El blanco para expresar pureza, luminosidad; el gris para la neutralidad, lo mecánico y lo plomizo; y el negro, que es la ausencia de luz y de color, cuando desea expresar misterio, oscuridad, muerte y aniquilación. Todos estos colores los utiliza Loïe intencionadamente para crear conceptos estéticos dentro de un espectáculo de marcado corte impresionista perfectamente estructurado. Por eso, a pesar de su aparente condición efímera y de la reiteratividad de los movimientos, consiguió trascender su momento y dejar un legado imborrable en la danza moderna, a la que abrió sus alas de libertad e improvisación bien estudiada. Por ello es considerada como la precursora del movimiento de la libre expresión del cuerpo, que propone un concepto o expresa una emoción que trasgrede y transciende el escenario. Si utilizamos la dicotomía de Nietzche sobre lo apolíneo y dionisíaco aplicado a la expresión artística, entre la perfección estética de las formas académicas del ballet clásico y el desenfreno bacanal de los sentidos, vemos cómo Loïe combina y logra conjugar ambas formas estéticas aparentemente antagónicas entre sí pero que en realidad se miden y excitan mutuamente, pues esta dualidad es necesaria e inherente a toda creación artística.

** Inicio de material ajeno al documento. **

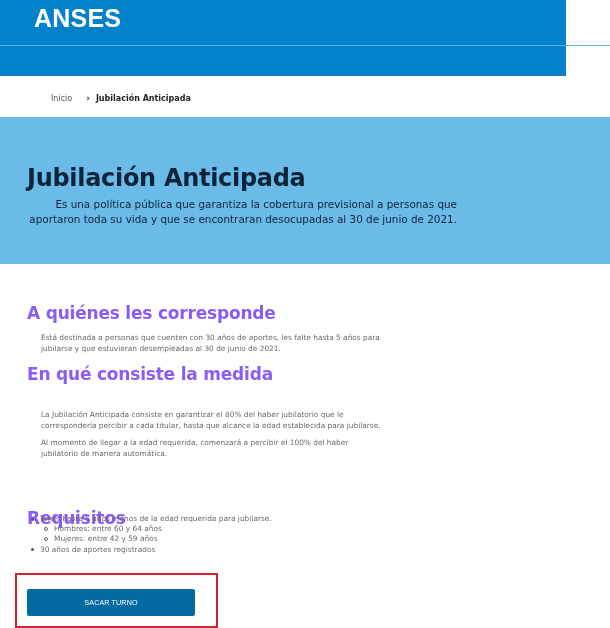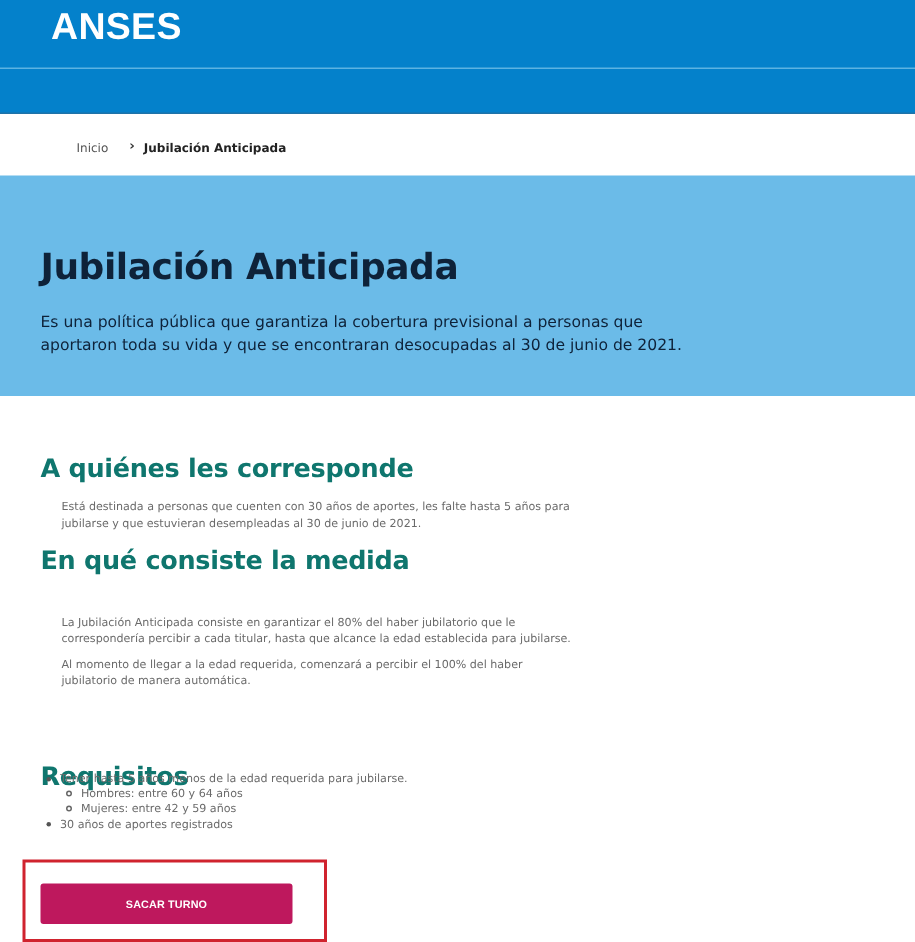--- a/index.html
+++ b/index.html
@@ -7,7 +7,7 @@
     body { font-family: "DejaVu Sans", "Liberation Sans", sans-serif; position: relative; }
 
     .topbar {
-      position: absolute; left: 0; top: 0; width: 610px; height: 76px;
+      position: absolute; left: 0; top: 0; width: 566px; height: 76px;
       background: #0481cb;
       border-bottom: 1px solid #1f73a8;
     }

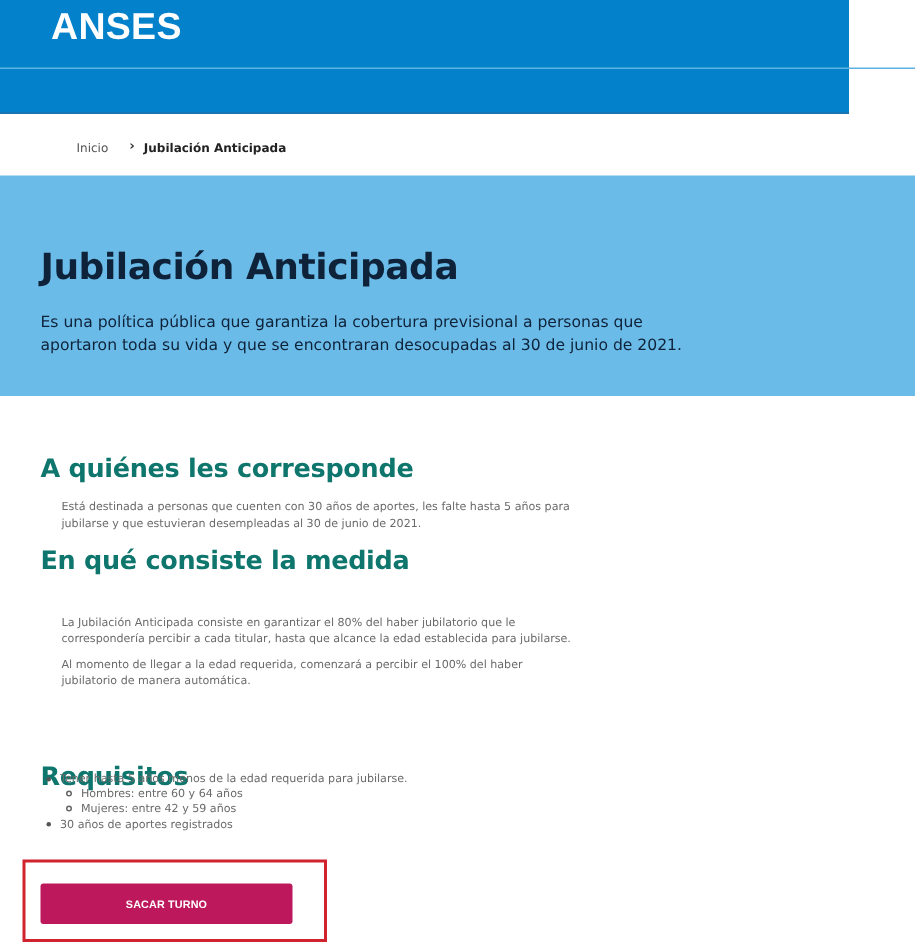--- a/index.html
+++ b/index.html
@@ -38,8 +38,8 @@
       font-size: 24px; font-weight: 700; color: #0e2239; letter-spacing: -0.3px;
     }
     .hero p {
-      position: absolute; left: 27px; top: 91px; width: 430px;
-      font-size: 10.4px; line-height: 15px; color: #0e2239;
+      position: absolute; left: 27px; top: 80px; width: 430px;
+      font-size: 10.4px; line-height: 15px; color: #0e2239; text-align: right;
     }
 
     .section-title {

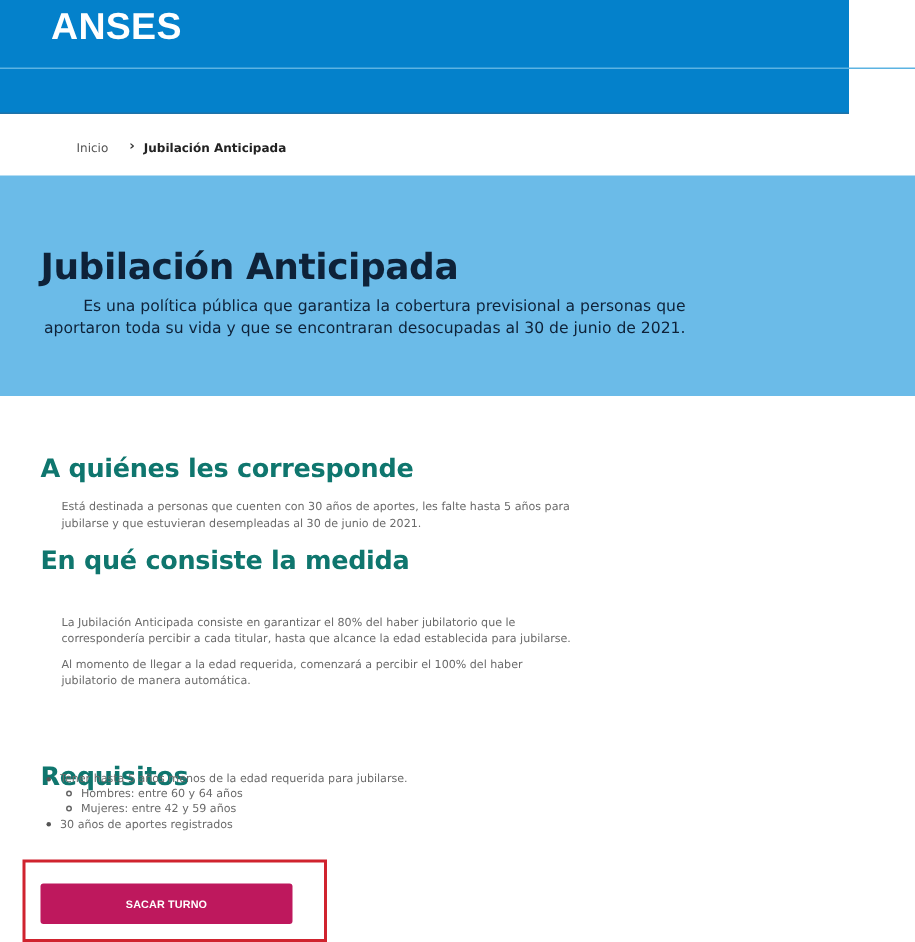--- a/index.html
+++ b/index.html
@@ -44,7 +44,7 @@
 
     .section-title {
       position: absolute; left: 27px;
-      font-size: 17px; font-weight: 700; color: #0f766e; letter-spacing: -0.2px;
+      font-size: 17px; font-weight: 700; color: #8b5cf6; letter-spacing: -0.2px;
     }
     .section-text {
       position: absolute; left: 41px; width: 345px;

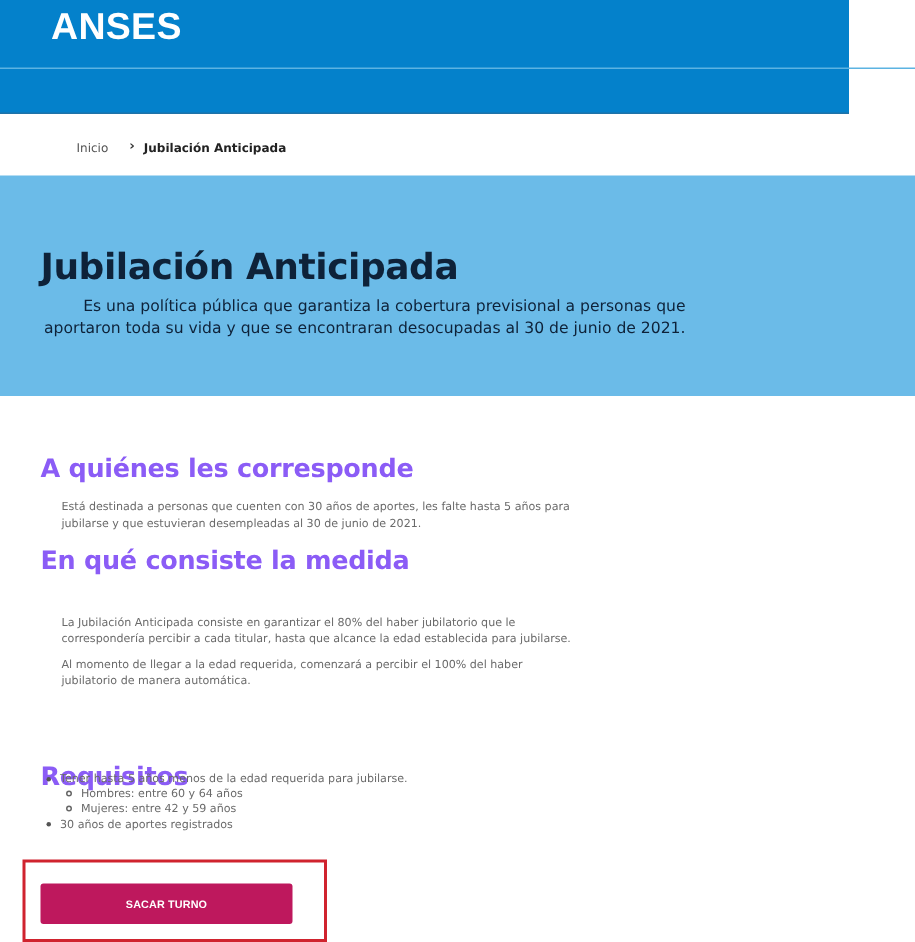--- a/index.html
+++ b/index.html
@@ -72,8 +72,8 @@
     }
     .cta-button {
       position: absolute; left: 27px; top: 589px; width: 168px; height: 27px;
-      background: #be185d; border-radius: 2px; border: none;
-      color: #ffffff; font-size: 7.2px; font-weight: 700;
+      background: #0369a1; border-radius: 2px; border: none;
+      color: #ffffff; font-size: 7.2px; font-weight: 400;
       display: flex; align-items: center; justify-content: center;
       letter-spacing: 0.1px; cursor: pointer;
     }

El olvido al que ha estado sometida Loïe, debido quizás a su falta de formación clásica y a otras figuras de la danza más famosas que ella que lograron eclipsarla, parece ser cosa del pasado y esta mujer con entidad propia, pionera en su época, (re)surge al margen de instituciones académicas para terminar siendo la gran ilusionista escénica que dejó el campo abonado a todos los artistas que vendrían después. Sirva lo dicho como acto de reconocimiento a sus esfuerzos e innovaciones, y a su increíble y generosa genialidad.